论文标题
具有对称层次差异过程的母体高血压疾病的模型选择
Model Selection for Maternal Hypertensive Disorders with Symmetric Hierarchical Dirichlet Processes
论文作者
论文摘要
世界各地约10%的孕妇发生了高血压疾病。尽管有证据表明高血压会影响孕产妇的心脏功能,但只能部分理解高血压与心脏功能障碍之间的关系。对这种关系的研究可以作为多个人群的共同推断问题构架,每个人群都与不同的高血压疾病诊断相对应,该研究结合了通过心脏功能指数集合提供的多元信息。贝叶斯非参数方法似乎特别适合这种设置,我们在由脑胸膜超声心动图摄影结果组成的数据集中证明了这一点。我们能够进行模型选择,提供心脏功能指数的密度估计以及患者的潜在聚类:这些易于解释的推论产量允许与健康受试者相比,可以挑出高血压患者的改良心脏功能,并随着疾病的严重程度而逐渐增加改变。该分析基于贝叶斯非参数模型,该模型依赖于一种新型的层次结构,称为对称层次级别的Dirichlet过程。这是适当设计的,以便识别并将平均参数用于跨种群的模型选择,对多样性进行惩罚,并通过受试者的潜在聚类来研究未观察到的相关因素。后推断依赖于合适的马尔可夫链蒙特卡洛算法,并且在模拟数据上还展示了模型行为。

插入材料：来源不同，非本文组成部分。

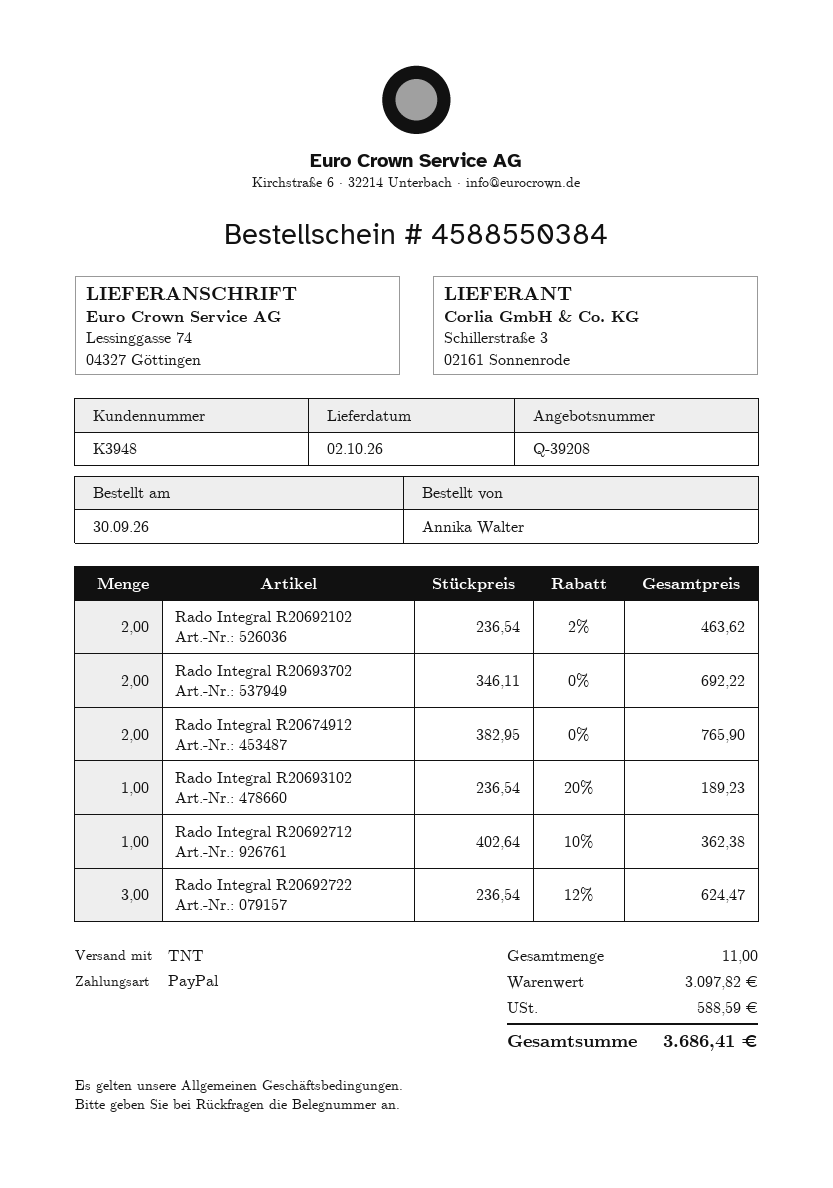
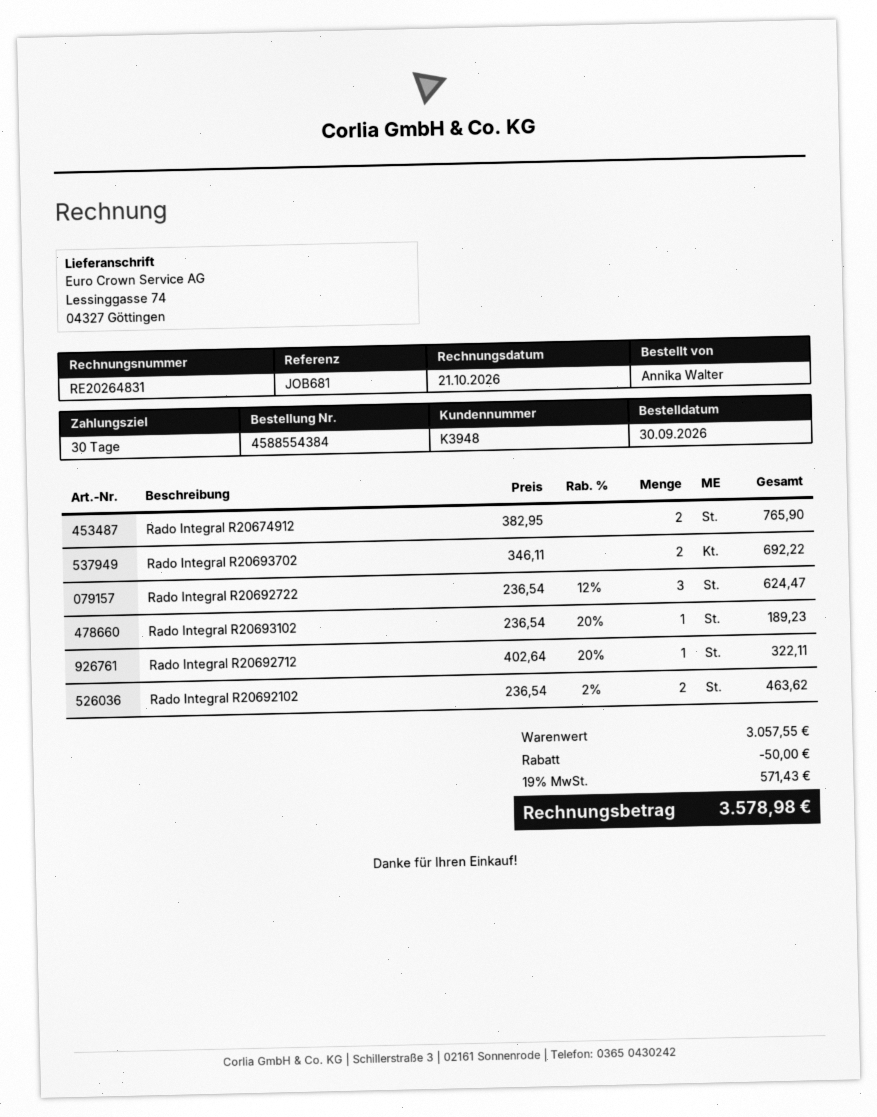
order number: 4588550384 -> 4588554384
Rado Integral R20692712: 1 x 402.64 - 10% = 362.38 -> 1 x 402.64 - 20% = 322.11
subtotal: 3097.82 -> 3057.55
discount: none -> 50.00
tax: 588.59 -> 571.43
total: 3686.41 -> 3578.98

Hypertensive disorders of pregnancy occur in about 10% of pregnant women around the world. Though there is evidence that hypertension impacts maternal cardiac functions, the relation between hypertension and cardiac dysfunctions is only partially understood. The study of this relationship can be framed as a joint inferential problem on multiple populations, each corresponding to a different hypertensive disorder diagnosis, that combines multivariate information provided by a collection of cardiac function indexes. A Bayesian nonparametric approach seems particularly suited for this setup and we demonstrate it on a dataset consisting of transthoracic echocardiography results of a cohort of Indian pregnant women. We are able to perform model selection, provide density estimates of cardiac function indexes and a latent clustering of patients: these readily interpretable inferential outputs allow to single out modified cardiac functions in hypertensive patients compared to healthy subjects and progressively increased alterations with the severity of the disorder. The analysis is based on a Bayesian nonparametric model that relies on a novel hierarchical structure, called symmetric hierarchical Dirichlet process. This is suitably designed so that the mean parameters are identified and used for model selection across populations, a penalization for multiplicity is enforced, and the presence of unobserved relevant factors is investigated through a latent clustering of subjects. Posterior inference relies on a suitable Markov Chain Monte Carlo algorithm and the model behaviour is also showcased on simulated data.